Monday, October 30, 2006

Settling in.

Well, The Kid is out of the hospital. She's in a rehabilitation/nursing home for some physical therapy. After three months of inactivity, she's gonna need a lot of help to get back some of her strength. I don't know how much of her mind she'll be able to get back, but right now, she's in a place where they can watch her and take care of her.

It's always interesting when she doesn't remember me. Tonight, when I asked her who I was, she said I was one of "her son's friends".

Oh, that's always fun.

Tomorrow night is Hallowe'en. Originally, I wasn't going to give any candy out, but I decided to go ahead, stop at the store, and pick up some stuff for the kiddies.

The social worker there asked The Kid what she'd like to do when she's ready to get out of there. She said she wants to go home. I'm sorry, and forgive me if this sounds cruel, but that's not an option anymore. She needs more attention that she can get here, and I've found that I actually enjoy having a life.

I've got plans for the future. I've things I want to do.

I love her and I always will, but it's time to move on.

Tuesday, October 24, 2006

Frustration

Been awhile since I've made any updates of worth, it seems.
Been awhile since I've had anything to say, mostly.

Maybe I can clear my thoughts here and play "catch-up".

I've been trying to find a nursing home for The Kid, but it's been difficult. I've tried six places so far, and they've all had a waiting list, except for the one that wanted two year's cash advance. Given that we're just looking for a place to accept her on her pension, her social security and medical assistance, there's no way I can afford that.

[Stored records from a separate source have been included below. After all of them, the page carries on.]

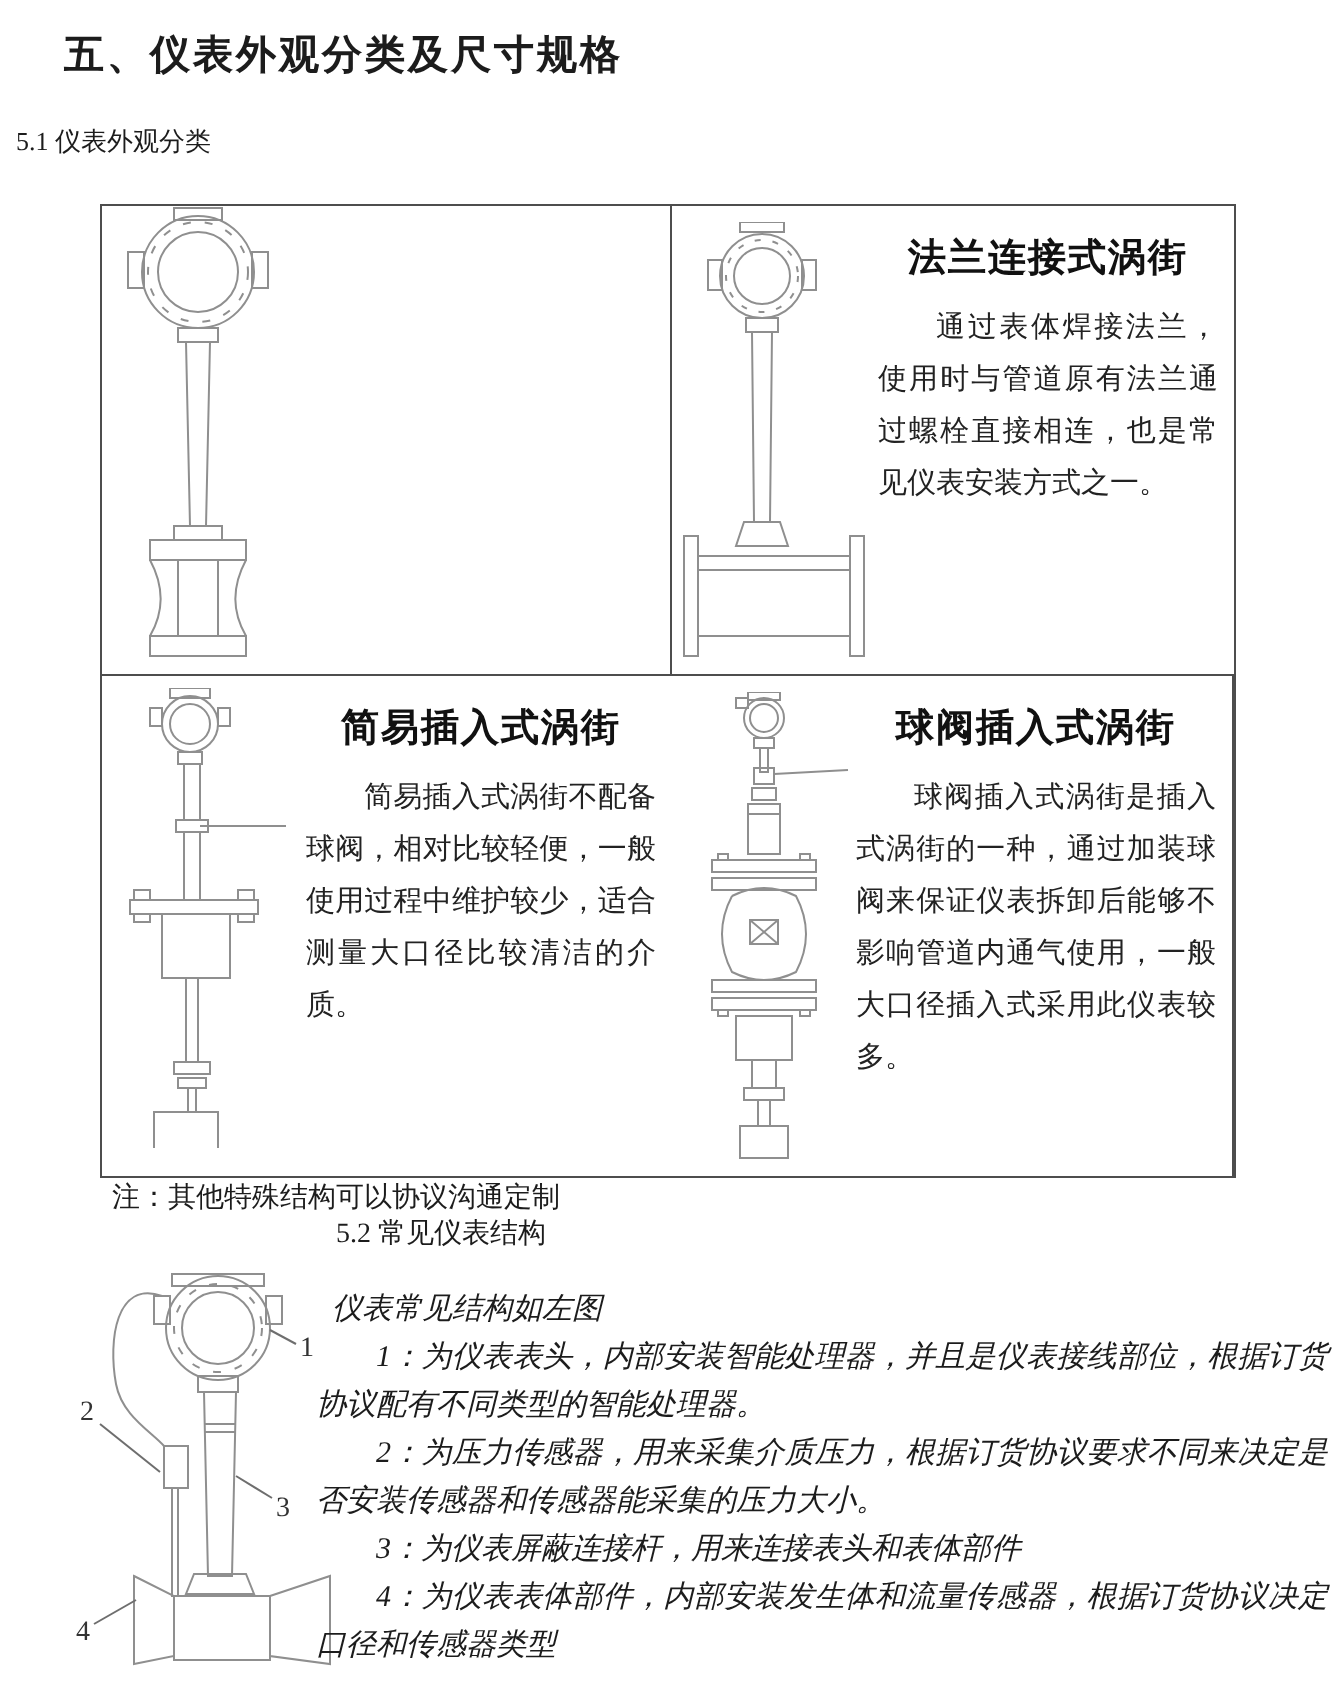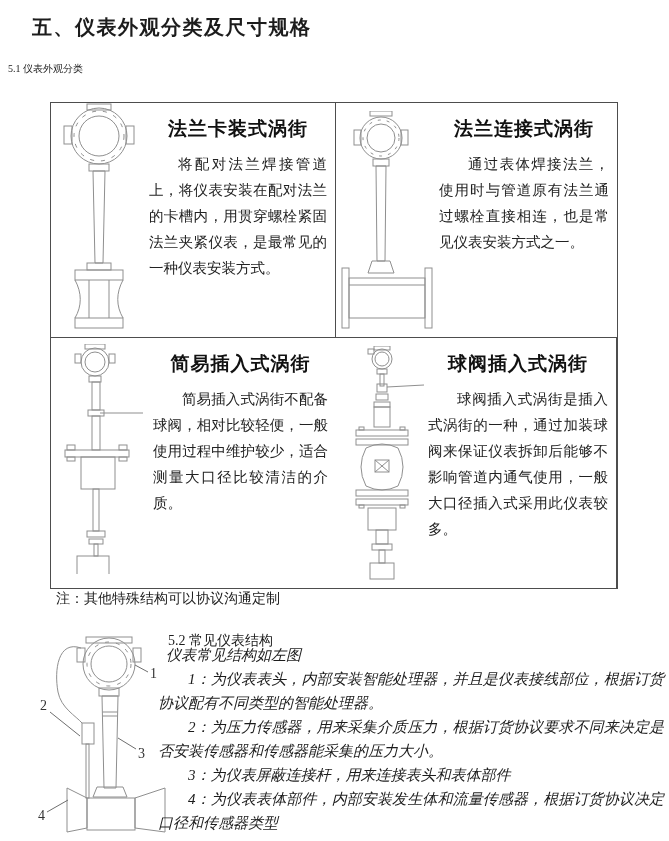--- a/index.html
+++ b/index.html
@@ -12,7 +12,7 @@
     left:32px;top:14px;font-family:"Liberation Sans",sans-serif;
     font-size:20px;font-weight:bold;letter-spacing:1.5px;
   }
-  .sec51{left:8px;top:62px;font-size:10px;}
+  .sec51{left:8px;top:62px;font-size:13px;}
   .note{left:8px;top:590px;font-size:14px;margin-left:48px;}
   .sec52{left:168px;top:632px;font-size:14px;}
 

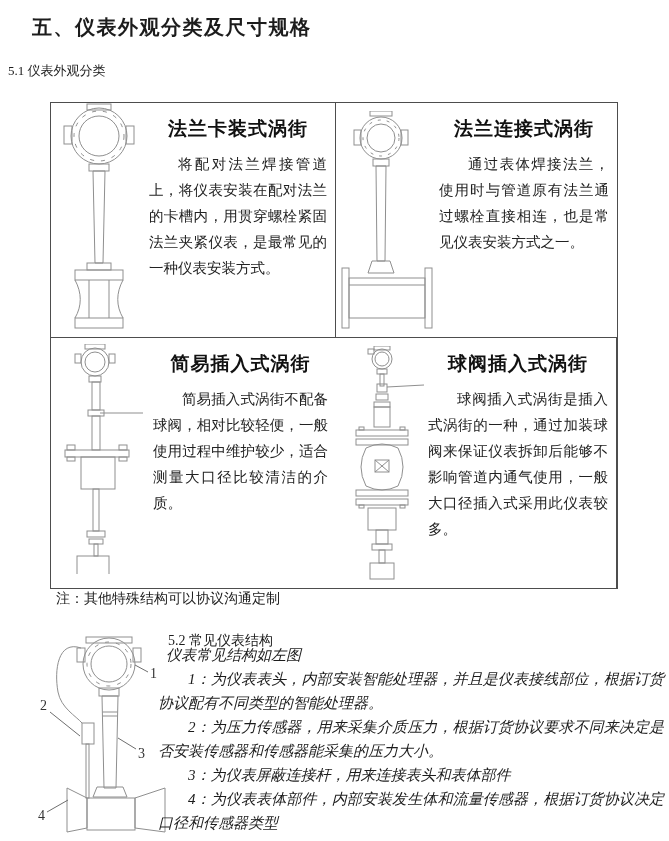--- a/index.html
+++ b/index.html
@@ -71,10 +71,6 @@
         <path d="M72,177 C65,190 65,203 72,215"></path>
         <path d="M38,177 L38,215 M58,177 L58,215"></path>
       </svg>
-    </div>
-    <div class="text-col">
-      <div class="cell-title">法兰卡装式涡街</div>
-      <div class="cell-desc">将配对法兰焊接管道上，将仪表安装在配对法兰的卡槽内，用贯穿螺栓紧固法兰夹紧仪表，是最常见的一种仪表安装方式。</div>
     </div>
   </div>
 

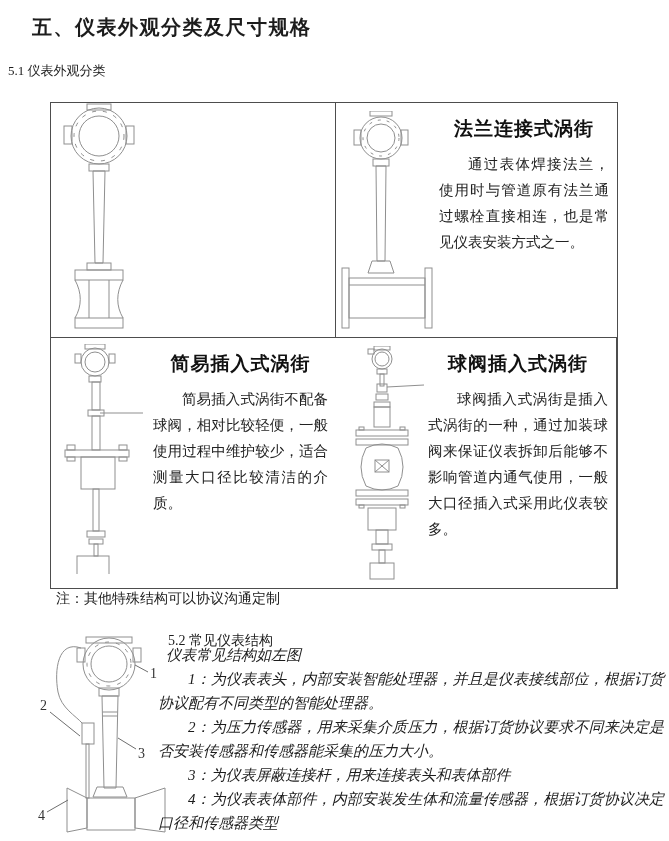--- a/index.html
+++ b/index.html
@@ -14,7 +14,7 @@
   }
   .sec51{left:8px;top:62px;font-size:13px;}
   .note{left:8px;top:590px;font-size:14px;margin-left:48px;}
-  .sec52{left:168px;top:632px;font-size:14px;}
+  .sec52{left:168px;top:608px;font-size:14px;}
 
   .vtable{
     left:50px;top:102px;width:568px;height:487px;box-sizing:border-box;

After talking to some folks who are more "in the know" about this kind of stuff, they tell me it's amazing that so many places have passed on her, since patients on medical assistance are highly sought after, it seems. The place I wanted her to go to has a waiting list of 10 people ahead of her.

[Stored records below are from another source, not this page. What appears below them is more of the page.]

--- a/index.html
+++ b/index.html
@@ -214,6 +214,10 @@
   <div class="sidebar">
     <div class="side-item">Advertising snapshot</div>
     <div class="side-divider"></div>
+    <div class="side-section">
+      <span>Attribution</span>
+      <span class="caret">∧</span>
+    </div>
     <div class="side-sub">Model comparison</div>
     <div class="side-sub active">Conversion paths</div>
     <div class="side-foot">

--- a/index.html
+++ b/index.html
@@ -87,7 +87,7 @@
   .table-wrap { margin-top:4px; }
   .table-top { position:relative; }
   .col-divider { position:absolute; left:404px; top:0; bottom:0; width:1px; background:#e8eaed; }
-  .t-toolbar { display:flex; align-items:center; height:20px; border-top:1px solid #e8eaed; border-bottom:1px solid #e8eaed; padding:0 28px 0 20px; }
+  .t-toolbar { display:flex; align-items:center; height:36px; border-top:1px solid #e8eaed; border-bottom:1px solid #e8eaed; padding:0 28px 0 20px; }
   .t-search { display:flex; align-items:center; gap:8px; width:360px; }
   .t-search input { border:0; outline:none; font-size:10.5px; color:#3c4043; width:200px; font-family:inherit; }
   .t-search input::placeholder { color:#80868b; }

I've a friend whose daughter works in the nursing home field, and she tells me there's an opening where she works. We put the referral in for that place today. I hope she gets in there, because the hospital is pressuring me to find a place as soon as possible. I figure that her insurance is running out, and the hospital is pushing me to find a place before it's totally out.

I still haven't told her that she's not going to be coming home. Every once in awhile, she makes the inferrence that she wants to come home, and I avoid it to the best of my abilities, but it's not easy. After years of perfecting her ability to guilt (four sons can do that to someone), she can still find the right button to push on occasion.

It hurts sometimes. That's why I had to unplug for a couple days, step away from my "online life" and unplug. Listen to some music. Catch up on my reading. Go to bed a little earlier. Be nice if I could sleep in, but that's not gonna happen until the weekend.

I need to focus a little more on taking care of the house. I found some bugs down in the basement that had come up from the drain in the bottom of the floor. No idea how long they've been there: The dead bodies were stuck to the underside of a rug covering the drain. I don't spend nearly enough time cleaning like I should, I know. It's not easy, as you, gentle reader, will attest. Working all day, running around during and after work, and then trying to come home and clean? By the time I get in the house, usually between 7 and 8, I just want to crash.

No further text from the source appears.